The idea behind a DOE is to create a mutifactorial experimental design that tests the effects of many factors at once. The first step is to brainstorm all possible factors that may influence the experimental results (often using a fishbone diagram [https://en.m.wikipedia.org/wiki/Ishikawa_diagram] to focus on factors arising from Materials, Method, Measurement, Machine, Man, or “Mother Nature”). Each factor is then labelled as either control (C, factors fixed throughout all parts of the experiment), noise (N, random factors that cannot/won’t be controlled for but may cause some variation in the results), or experimental (X, factors to be caried systematically to test for their effects).
Next, high and low settings are chosen for each X factor, and all possible combinations of settings are arranged in a hypercube. Instead of experimenting on one factor at a time with enough repetitions to build up statistical significance, you can perform just a few repetitions at each corner of the hypercube. You can still use the results to look at single-factor contributions to the experimental effect by aggregating data from all corners of the low side and high side of the hypercube along one dimension. But you can also look at the impact of factor interactions and the nonlinearities that result, which would have acted as hidden confounders in more traditional single-factor experiments.

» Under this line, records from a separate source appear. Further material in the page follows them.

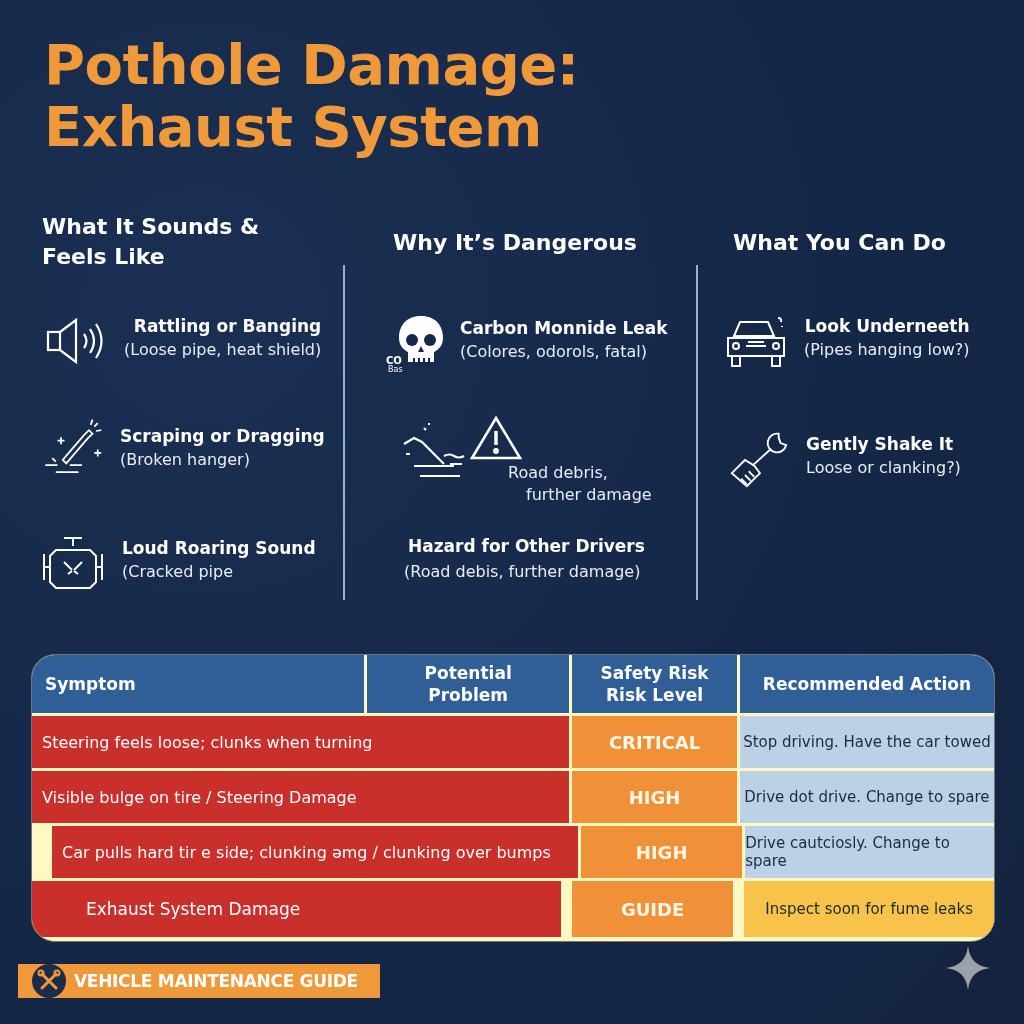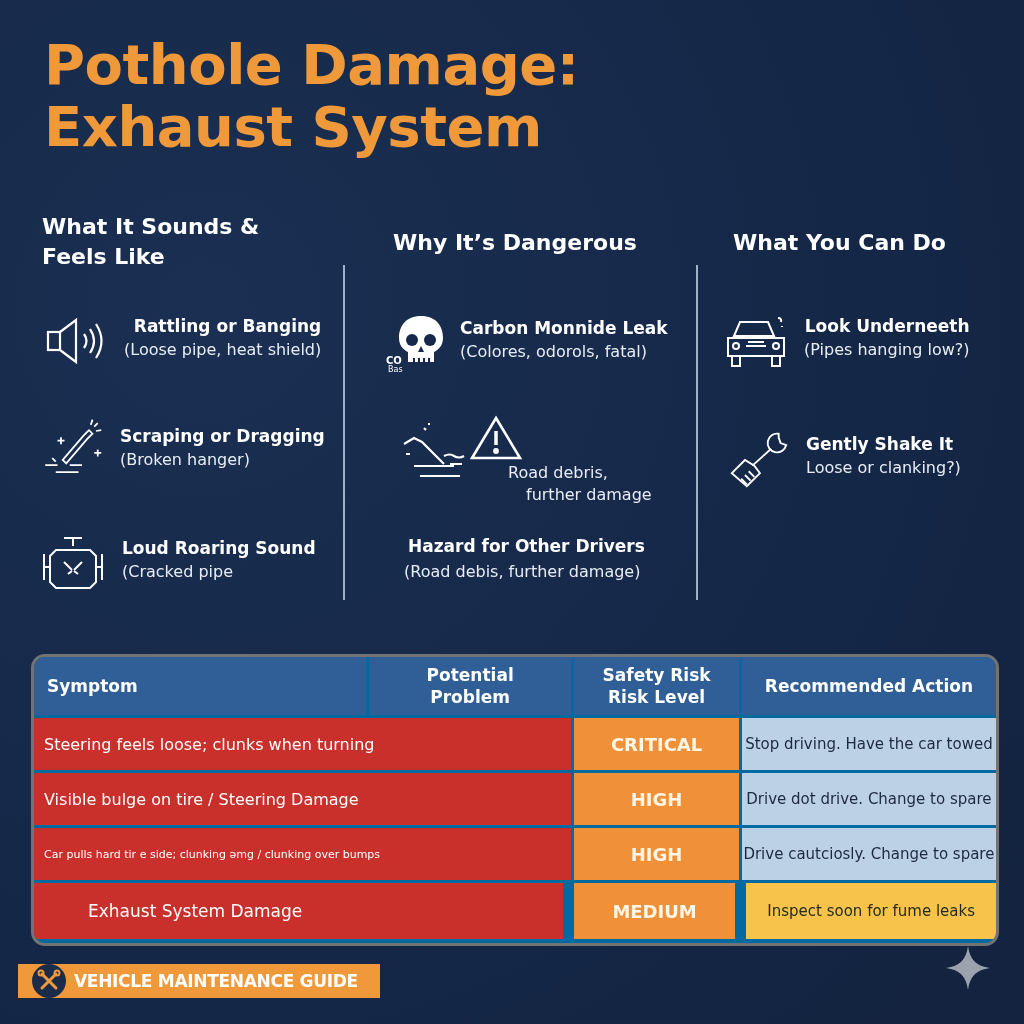--- a/index.html
+++ b/index.html
@@ -22,22 +22,22 @@
   .vdiv { position:absolute; width:2px; background:#9fb0c9; top:265px; height:335px; }
   .item { position:absolute; display:flex; align-items:flex-start; }
   .item .icon { width:70px; height:60px; margin-right:10px; flex:none; }
   .item .t { font-weight:bold; font-size:17px; line-height:24px; }
   .item .s { font-size:16px; line-height:24px; color:#e8edf5; }
   .plain { position:absolute; font-size:16px; line-height:24px; color:#e8edf5; }
   .plain.b { font-weight:bold; font-size:17px; color:#fff; }
 
   .table {
     position:absolute; left:31px; top:654px; width:962px; height:286px;
-    border:3px solid #737373; border-radius:14px; overflow:hidden;
-    background:#0369a1;
+    border:1px solid #737373; border-radius:24px; overflow:hidden;
+    background:#fef9c3;
   }
   .row { display:flex; height:52px; margin-bottom:3px; }
   .row.head { height:58px; }
   .cell { display:flex; align-items:center; box-sizing:border-box; font-size:16px; }
   .c1 { width:333px; margin-right:3px; }
   .c2 { width:203px; margin-right:3px; justify-content:center; text-align:center; }
   .c3 { width:165px; margin-right:3px; justify-content:center; text-align:center; }
   .c4 { width:255px; justify-content:center; }
   .head .cell { background:#2f5f96; font-weight:bold; font-size:17px; line-height:22px; color:#fff; }
   .sym { background:#c9302c; color:#fff; padding-left:10px; width:539px; margin-right:3px; }
@@ -200,27 +200,27 @@
     <div class="cell sym">Steering feels loose; clunks when turning</div>
     <div class="cell c3 risk">CRITICAL</div>
     <div class="cell c4 act">Stop driving. Have the car towed</div>
   </div>
   <div class="row">
     <div class="cell sym">Visible bulge on tire / Steering Damage</div>
     <div class="cell c3 risk">HIGH</div>
     <div class="cell c4 act">Drive dot drive. Change to spare</div>
   </div>
   <div class="row">
-    <div class="cell sym" style="font-size:11px;">Car pulls hard tir e side; clunking əmg / clunking over bumps</div>
+    <div class="cell sym" style="font-size:16px;margin-left:20px;">Car pulls hard tir e side; clunking əmg / clunking over bumps</div>
     <div class="cell c3 risk">HIGH</div>
     <div class="cell c4 act">Drive cautciosly. Change to spare</div>
   </div>
   <div class="row" style="height:56px; margin-bottom:0;gap:8px;">
     <div class="cell sym" style="padding-left:54px; font-size:17px;">Exhaust System Damage</div>
-    <div class="cell c3 risk">MEDIUM</div>
+    <div class="cell c3 risk">GUIDE</div>
     <div class="cell c4 act med">Inspect soon for fume leaks</div>
   </div>
 </div>
 
 <div class="badge">
   <div class="ic">
     <svg width="24" height="24" viewBox="0 0 24 24" fill="none" stroke="#f0993a" stroke-width="3" stroke-linecap="round">
       <path d="M5 5 L19 19"></path>
         <path d="M19 5 L5 19"></path>
       <circle cx="4" cy="4" r="2.5" stroke-width="2"></circle>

I liked how this method gave a systematic way of thinking about multifactorial experimental effects. Such experiments tend to uncover a lot more information about a system than you would see otherwise. To actually tease out the underlying causal mechanisms at work, though, would require deeper statistics and modeling than we ever got into in that course.
This concept reminds me of the problem of planning software tests: I want to exercise all behaviors of the code under test, but actually testing the cartesian product of input conditions often means writing a test that is so generic it duplicates the code under test (unless there is a more naïve algorithm that the test can use), and is hard to evaluate for its own correctness. Instead, I end up writing a selected set of cases intended to cover interesting combinations of inputs — but then the problem is thinking of which inputs are worth testing. When bugs are discovered, they may be combinations of inputs that were not thought of (or they may be parameters we didn’t think of testing, i.e. implicitly put in the “control” category, or specific edge-case values of parameters we did test).
An alternative to hand-written testing of specific cases is to write a property test, like “is input A + input B always ≤ output C, under a wide-ranging selection of inputs”. This feels analogous to measuring correlations in that hypercube — and the part of the actual output that you’re not checking precisely (in my example, the value A + B − C) is the part of the test that is “noise” rather than “control” because we’ve decided it is more practical to ignore that information than to control it (write a test that contains or computes the exact answer to expect).